She only insisted the more: "I _will_ speak to you, Dan!"
"Come away, Kate," urged McTee, grinding his teeth. "Doesn't this prove
what I told you?"
"I don't care what it proves," she said hotly. "Dan, I've been thinking
grisly things of you. I simply can't believe them now that I look you
in the face."
"Whisht!" said Harrigan, and his face was black. "Have you the right to
doubt me?"
She answered sadly: "I have, Dan."
The Irishman turned slowly away and started up for the bridge without
answer. As he went, he groaned beneath his breath: "Ochone! Ochone!
She's heard!"
He could not dream how she knew of the mutiny, but if it was carried
through, he was damned in her eyes forever. What she guessed McTee must
know. What McTee knew must be familiar to White Henshaw, yet Henshaw
could not know, for if he did, the ring-leaders would be instantly
clapped into irons. Once or twice he looked down from his work to Kate
and McTee. They still leaned at the rail, talking seriously.
And McTee was saying: "I have learned what I want to know. Every detail
of the plot is in my hands. Now I am going to the cabin of White
Henshaw and tell him everything. It's the simplest way. And you've
started a suspicion in the mind of Harrigan. He'll spread the word to
the rest of the mutineers, and they'll be on their watch against us."
She made a little gesture of appeal. "I couldn't help speaking to him,
Angus. Suspecting him of such a thing is like - is like suspecting
myself!"
"Let it go. It's done. Now I'm going up to see White Henshaw. The old
man will be crazy when he hears it."
He found the captain giving some orders to Salvain, and waited until
they were alone. Then he said: "There are about ten of us against the
rest of the crew of the ship. Can we hold them in case of a mutiny?"
He had planned this laconic statement carefully, expecting to see
Henshaw turn pale and stammer in terror. Instead, the captain regarded
McTee with quietly contemplative eyes.
"So," he murmured, "you've heard of the mutiny?"
The tables were completely turned on the Scotchman.

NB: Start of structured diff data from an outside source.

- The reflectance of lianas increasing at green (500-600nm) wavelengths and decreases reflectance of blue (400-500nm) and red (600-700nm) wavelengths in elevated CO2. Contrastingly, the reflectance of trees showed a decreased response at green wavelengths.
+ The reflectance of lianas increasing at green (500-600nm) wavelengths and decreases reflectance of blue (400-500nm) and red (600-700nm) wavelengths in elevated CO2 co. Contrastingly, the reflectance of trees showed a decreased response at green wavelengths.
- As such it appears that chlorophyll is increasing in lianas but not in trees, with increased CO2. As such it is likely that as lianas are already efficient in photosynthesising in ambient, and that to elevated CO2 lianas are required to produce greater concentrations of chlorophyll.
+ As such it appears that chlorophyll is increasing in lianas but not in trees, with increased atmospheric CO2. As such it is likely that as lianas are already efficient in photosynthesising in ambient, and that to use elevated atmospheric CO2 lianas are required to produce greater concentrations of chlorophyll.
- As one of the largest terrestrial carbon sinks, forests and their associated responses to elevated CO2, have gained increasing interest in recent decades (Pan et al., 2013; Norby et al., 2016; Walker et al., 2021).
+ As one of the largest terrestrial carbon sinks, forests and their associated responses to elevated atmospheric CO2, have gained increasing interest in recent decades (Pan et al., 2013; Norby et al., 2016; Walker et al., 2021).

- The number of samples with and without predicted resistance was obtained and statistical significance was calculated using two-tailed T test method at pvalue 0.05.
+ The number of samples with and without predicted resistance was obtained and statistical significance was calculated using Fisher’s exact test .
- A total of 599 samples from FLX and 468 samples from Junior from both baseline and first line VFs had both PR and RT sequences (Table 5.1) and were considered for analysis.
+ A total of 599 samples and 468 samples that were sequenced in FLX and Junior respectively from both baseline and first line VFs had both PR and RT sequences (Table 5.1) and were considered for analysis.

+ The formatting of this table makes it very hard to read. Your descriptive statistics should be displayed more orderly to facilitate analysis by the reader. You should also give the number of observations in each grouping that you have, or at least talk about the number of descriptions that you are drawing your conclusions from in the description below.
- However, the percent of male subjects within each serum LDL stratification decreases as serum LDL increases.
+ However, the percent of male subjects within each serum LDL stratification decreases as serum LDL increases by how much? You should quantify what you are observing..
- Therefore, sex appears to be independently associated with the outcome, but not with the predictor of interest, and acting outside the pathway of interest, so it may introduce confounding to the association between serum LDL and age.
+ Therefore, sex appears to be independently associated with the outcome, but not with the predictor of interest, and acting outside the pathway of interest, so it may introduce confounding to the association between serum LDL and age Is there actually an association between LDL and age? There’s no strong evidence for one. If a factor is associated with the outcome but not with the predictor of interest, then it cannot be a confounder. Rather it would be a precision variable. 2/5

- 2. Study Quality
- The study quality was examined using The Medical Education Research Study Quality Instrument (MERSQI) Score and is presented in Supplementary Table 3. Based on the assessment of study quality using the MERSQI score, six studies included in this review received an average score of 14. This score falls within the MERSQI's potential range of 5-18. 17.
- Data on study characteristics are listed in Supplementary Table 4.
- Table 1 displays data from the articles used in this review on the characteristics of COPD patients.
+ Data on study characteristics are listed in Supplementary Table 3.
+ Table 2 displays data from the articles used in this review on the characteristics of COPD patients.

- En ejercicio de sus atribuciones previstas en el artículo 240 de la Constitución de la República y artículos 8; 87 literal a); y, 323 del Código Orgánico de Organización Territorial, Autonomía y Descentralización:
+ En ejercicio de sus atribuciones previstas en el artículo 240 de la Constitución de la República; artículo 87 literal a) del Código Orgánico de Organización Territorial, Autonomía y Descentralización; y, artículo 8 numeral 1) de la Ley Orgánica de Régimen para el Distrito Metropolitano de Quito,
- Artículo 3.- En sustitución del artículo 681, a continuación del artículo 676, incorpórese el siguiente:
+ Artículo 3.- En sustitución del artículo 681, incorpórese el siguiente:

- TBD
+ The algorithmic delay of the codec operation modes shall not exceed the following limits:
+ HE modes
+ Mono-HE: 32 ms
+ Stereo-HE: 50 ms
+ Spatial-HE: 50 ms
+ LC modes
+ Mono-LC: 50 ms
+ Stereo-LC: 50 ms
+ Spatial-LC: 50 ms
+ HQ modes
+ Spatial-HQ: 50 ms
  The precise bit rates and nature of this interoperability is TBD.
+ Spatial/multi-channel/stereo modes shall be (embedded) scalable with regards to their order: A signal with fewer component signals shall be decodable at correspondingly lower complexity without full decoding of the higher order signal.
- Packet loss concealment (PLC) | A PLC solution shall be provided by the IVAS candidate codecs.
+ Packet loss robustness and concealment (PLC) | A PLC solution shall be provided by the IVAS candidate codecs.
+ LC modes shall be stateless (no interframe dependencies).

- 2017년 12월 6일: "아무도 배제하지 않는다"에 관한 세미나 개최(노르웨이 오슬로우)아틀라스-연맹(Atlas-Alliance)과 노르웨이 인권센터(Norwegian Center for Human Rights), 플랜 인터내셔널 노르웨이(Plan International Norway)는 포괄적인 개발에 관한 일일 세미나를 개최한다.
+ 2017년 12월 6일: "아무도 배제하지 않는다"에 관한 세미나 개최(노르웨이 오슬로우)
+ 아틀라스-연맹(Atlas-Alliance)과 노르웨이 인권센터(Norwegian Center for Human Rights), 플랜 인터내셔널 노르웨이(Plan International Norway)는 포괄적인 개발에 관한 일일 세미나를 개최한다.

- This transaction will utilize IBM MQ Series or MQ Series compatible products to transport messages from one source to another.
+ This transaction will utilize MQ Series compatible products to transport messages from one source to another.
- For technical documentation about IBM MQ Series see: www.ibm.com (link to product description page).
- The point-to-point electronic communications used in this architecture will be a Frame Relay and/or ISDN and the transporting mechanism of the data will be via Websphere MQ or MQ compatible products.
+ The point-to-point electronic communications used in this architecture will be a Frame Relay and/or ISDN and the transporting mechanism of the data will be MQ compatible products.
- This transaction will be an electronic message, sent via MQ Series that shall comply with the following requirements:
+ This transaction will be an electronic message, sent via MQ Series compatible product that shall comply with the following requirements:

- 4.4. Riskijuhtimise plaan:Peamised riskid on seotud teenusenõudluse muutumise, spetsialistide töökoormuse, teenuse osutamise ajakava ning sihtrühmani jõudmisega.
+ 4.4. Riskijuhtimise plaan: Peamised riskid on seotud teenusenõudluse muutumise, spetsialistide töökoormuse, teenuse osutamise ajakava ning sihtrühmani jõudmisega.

He gasped: "You
have known all the time?"
"Certainly," said Henshaw; "I even know every word that Hovey said to
you."
McTee turned crimson.
"I have eyes that see everything on the ship," went on Henshaw, as if
he wished to cover the embarrassment of the Scotchman, "and I have ears
which hear everything. I have lines of information tangled through the
forecastle. I can almost guess what they are about to think, let alone
what they will speak or do. The blockheads are always planning a
mutiny, though I confess none of them have ever taken the proportions
of this one. However, this will go the way of the rest."
"The way of the rest?" queried McTee almost stupidly.
"Yes. They plan to hold their action till we're close to the land.
About that time I'll call up one or two of the ring-leaders and tell
them just what they have planned to do. That'll make them think I have
unknown means of meeting the mutiny. It will die."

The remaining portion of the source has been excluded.